(Before-and-after page screenshots)
»»

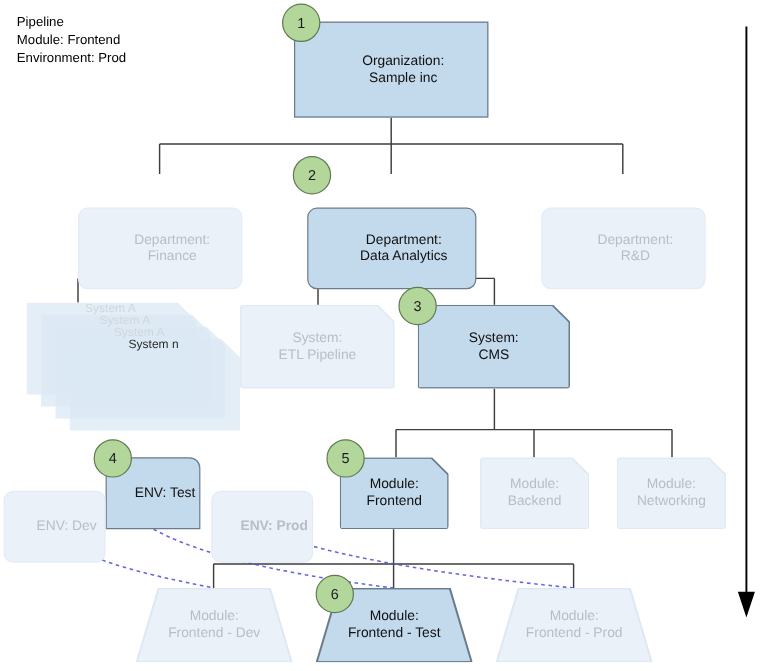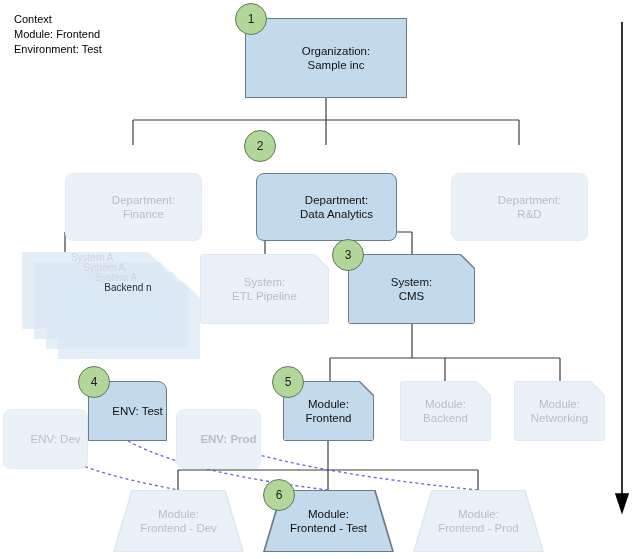--- a/index.html
+++ b/index.html
@@ -122,23 +122,23 @@
       <path d="M128,441 C180,470 280,484 328,490"></path>
       <path d="M216,441 C290,470 420,484 478,490"></path>
     </g>
 
     <g stroke="#000000" stroke-width="1.6" fill="#000000">
       <path d="M622,22 L622,497" fill="none"></path>
       <polygon points="622,512 616,494 628,494"></polygon>
     </g>
   </svg>
 
-  <div class="ctx"><span>Context</span>
+  <div class="ctx"><span>Pipeline</span>
 <span>Module: Frontend</span>
-<span>Environment: Test</span></div>
+<span>Environment: Prod</span></div>
 
   <div class="node rect-node" style="left:245px;top:18px;width:162px;height:80px;">
     <span class="lbl">Organization:
 Sample inc</span>
   </div>
   <div class="badge" style="left:235px;top:3px;">
     <span>1</span>
   </div>
 
   <div class="node rect-node dim round" style="left:65px;top:145px;width:137px;height:68px;">
@@ -168,21 +168,21 @@
     <div class="stack-lbl" style="left:0px;top:0px;">
       <span>System A</span>
     </div>
     <div class="stack-lbl" style="left:12px;top:10px;">
       <span>System A</span>
     </div>
     <div class="stack-lbl" style="left:24px;top:20px;">
       <span>System A</span>
     </div>
     <div class="stack-lbl last" style="left:36px;top:30px;">
-      <span>Backend n</span>
+      <span>System n</span>
     </div>
   </div>
 
   <div class="cut dim" style="left:200px;top:254px;width:129px;height:70px;">
     <div class="inner"></div>
     <div class="node" style="left:0;top:0;width:129px;height:70px;color:inherit;">
       <span class="lbl">System:
 ETL Pipeline</span>
     </div>
   </div>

««

- **The task**
Reproduce every line in the data that has the word "stack" in it.

- **Answer for the task**
     <div class="stack-lbl" style="left:0px;top:0px;">
     <div class="stack-lbl" style="left:12px;top:10px;">
     <div class="stack-lbl" style="left:24px;top:20px;">
     <div class="stack-lbl last" style="left:36px;top:30px;">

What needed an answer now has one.